As Amazon continues to grow its online business in the US and Europe, the e-commerce giant set its sights on dominating another market – Middle East. According to the news, the e-commerce firm has acquired Souq, often known as the Amazon of the Middle East and the region’s biggest e-commerce platform, for the sum of $650 million, to expand its Gulf region business.
The reports, however, remain unconfirmed by both the concerned parties. Souq has declined to offer any comments. The CEO Ronaldo Mouchawar did not disclose details or terms of the deal. Similarly, Amazon declined to comment on the new deal when contacted by media persons. Amazon spokesperson Ty Rogers said:
“We’ll decline to comment on rumors and speculation, but thanks for reaching out.”
While it could be a game-changer for the region, the acquisition is not quite as big as some investors might have expected. A little over a year ago, the company had raised $275 million in its last round of funding that would value it at $1 billion. Souq had originally sought to sell a 30 percent stake to Amazon last year, valuing the entire business at as much as $1 billion, but canceled the deal after the company failed to meet sales expectations.
After that deal went sour, Souq — which had also engaged in acquisition talks with eBay and Emirati retail group Majid Al Futtaim last year — spent the entire chunk of 2017 so far finalizing a deal that valued between $500 million and $700 million. Eventually, the two sides agreed to $650 million, a number that both parties would be happy with, a source with knowledge of the matter revealed.

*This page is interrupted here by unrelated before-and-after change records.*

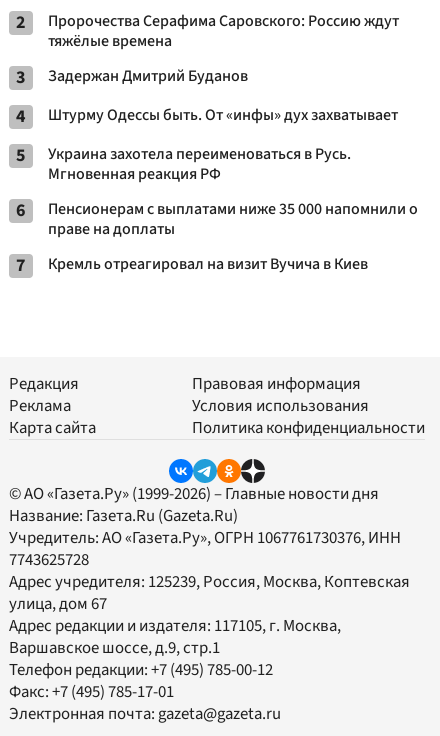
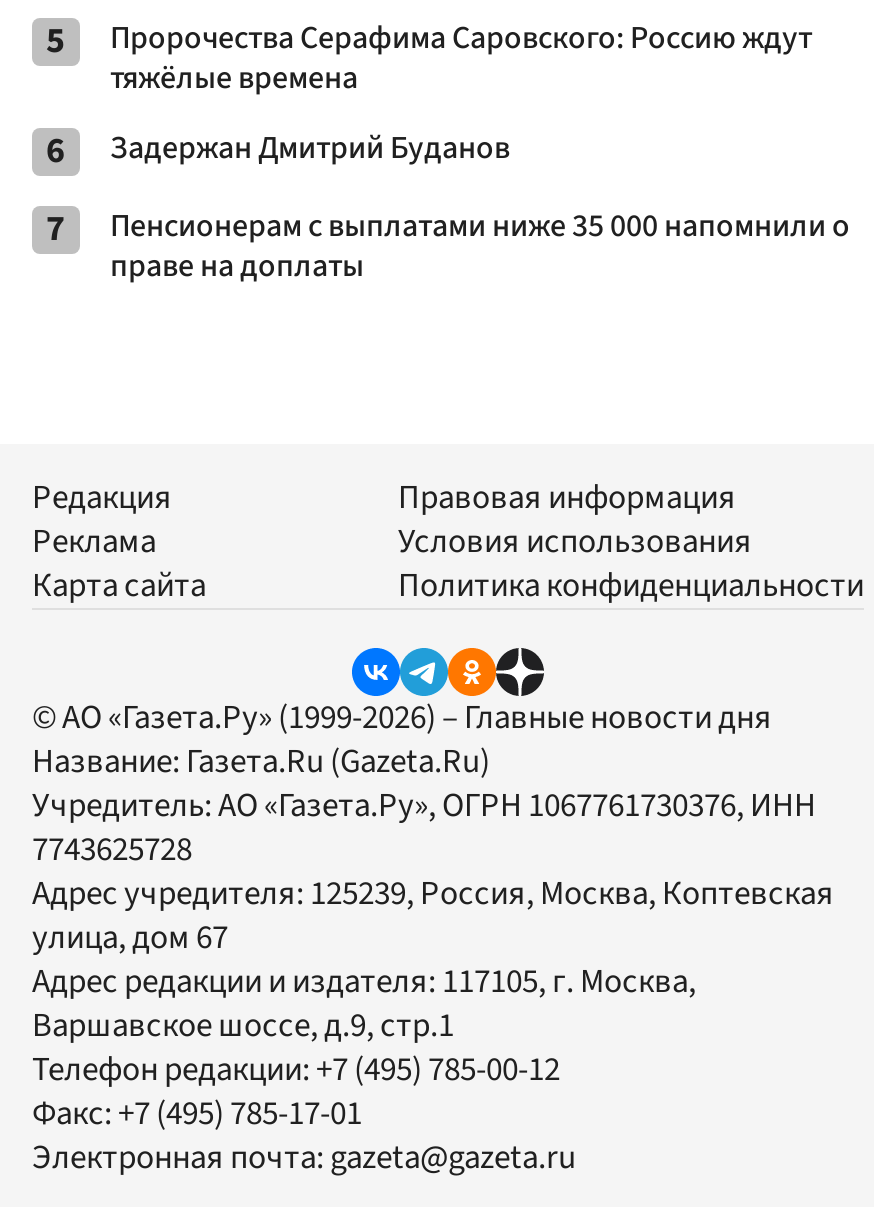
- 2 Пророчества Серафима Саровского: Россию ждут
+ 5 Пророчества Серафима Саровского: Россию ждут

- 3 Задержан Дмитрий Буданов
+ 6 Задержан Дмитрий Буданов

- 4
- Штурму Одессы быть. От «инфы» дух захватывает
- 5
- Украина захотела переименоваться в Русь.
- Мгновенная реакция РФ
- 6
+ 7

- 7
- Кремль отреагировал на визит Вучича в Киев
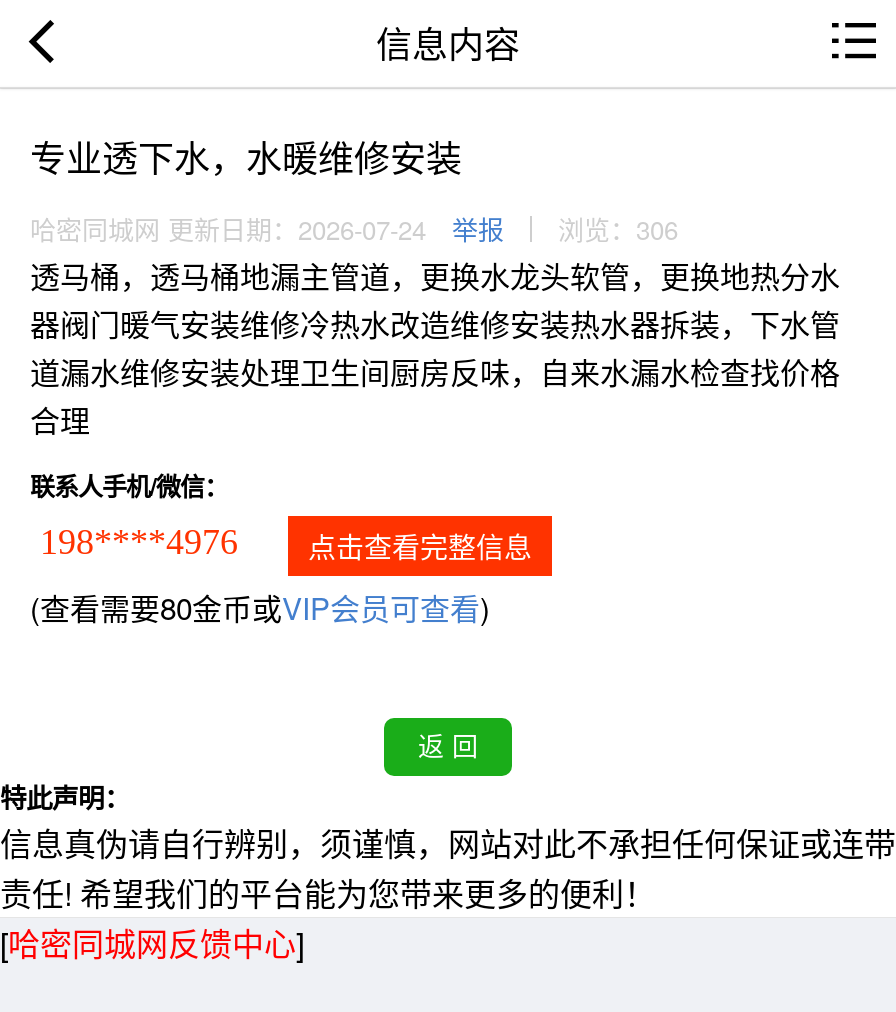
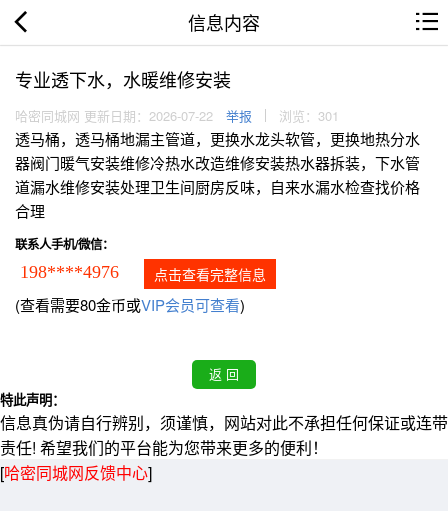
- 哈密同城网 更新日期：2026-07-24
+ 哈密同城网 更新日期：2026-07-22

- 浏览：306
+ 浏览：301
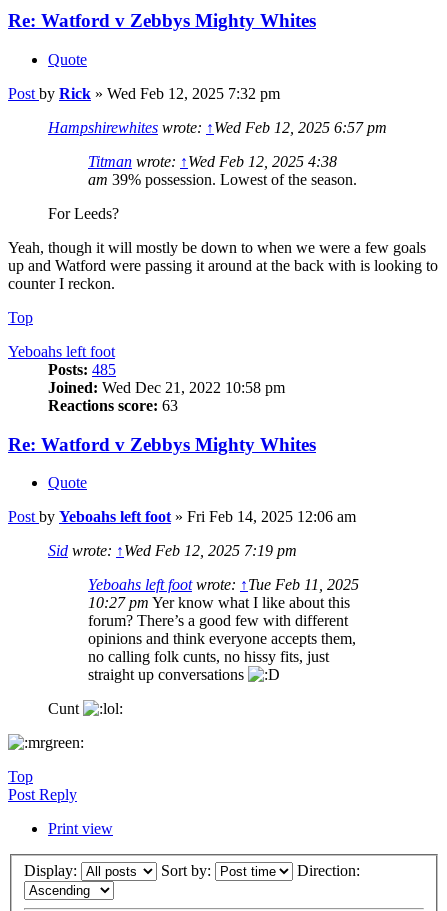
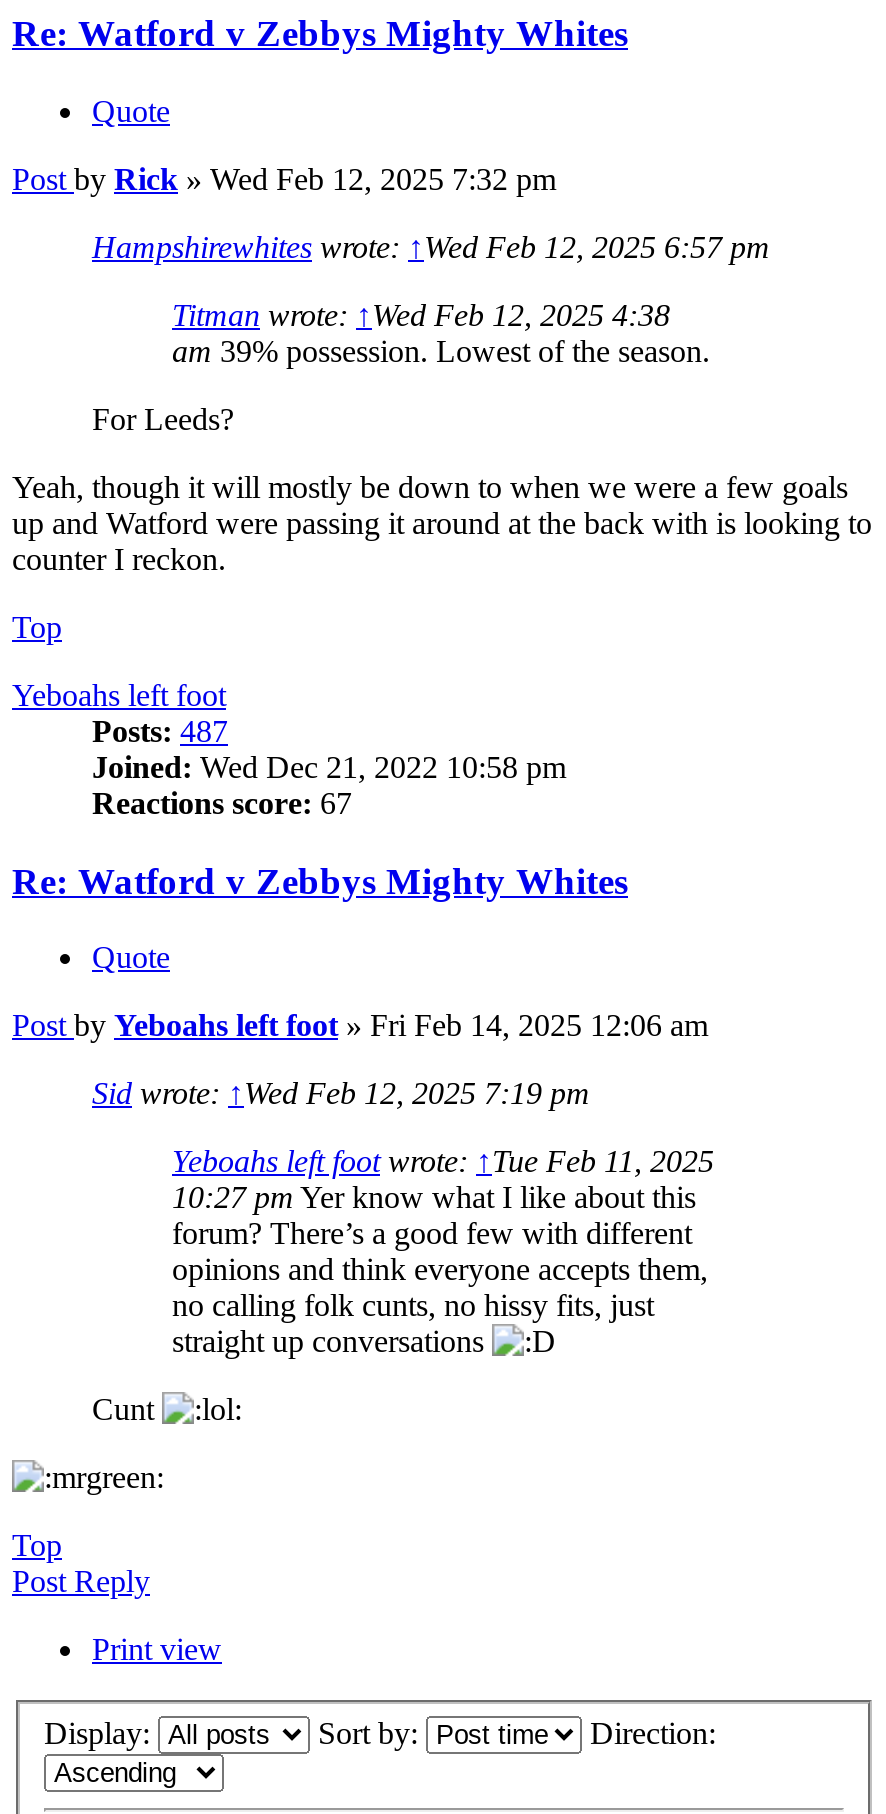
- Posts: 485
+ Posts: 487

- Reactions score: 63
+ Reactions score: 67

As for Amazon, the deal allows the e-commerce giant — which has never had business operations in Arab countries — to hit the market running with an established online retail operation. It is to be noted that Souq had raised a total of $425 million with investors including Ballie Gifford, MENA Venture Investments, IFC Venture Capital Group, Standard Chartered Bank, Jabbar Internet Group, Naspers and Tiger Global Management. The investors are hopeful that they would manage to get their money back.
Souq has been in business since 2005, founded by Mouchawar after Yahoo acquired his Arabic internet portal Maktoob. At present, it is the Middle East’s largest e-commerce platform in terms of active business.
The company helps connect over 75,000 businesses with consumers to buy their products or services, with the total number of brands on offer currently at around 2 million across more than 30 categories, such as electronics, lifestyle, household items, and mechanical equipment.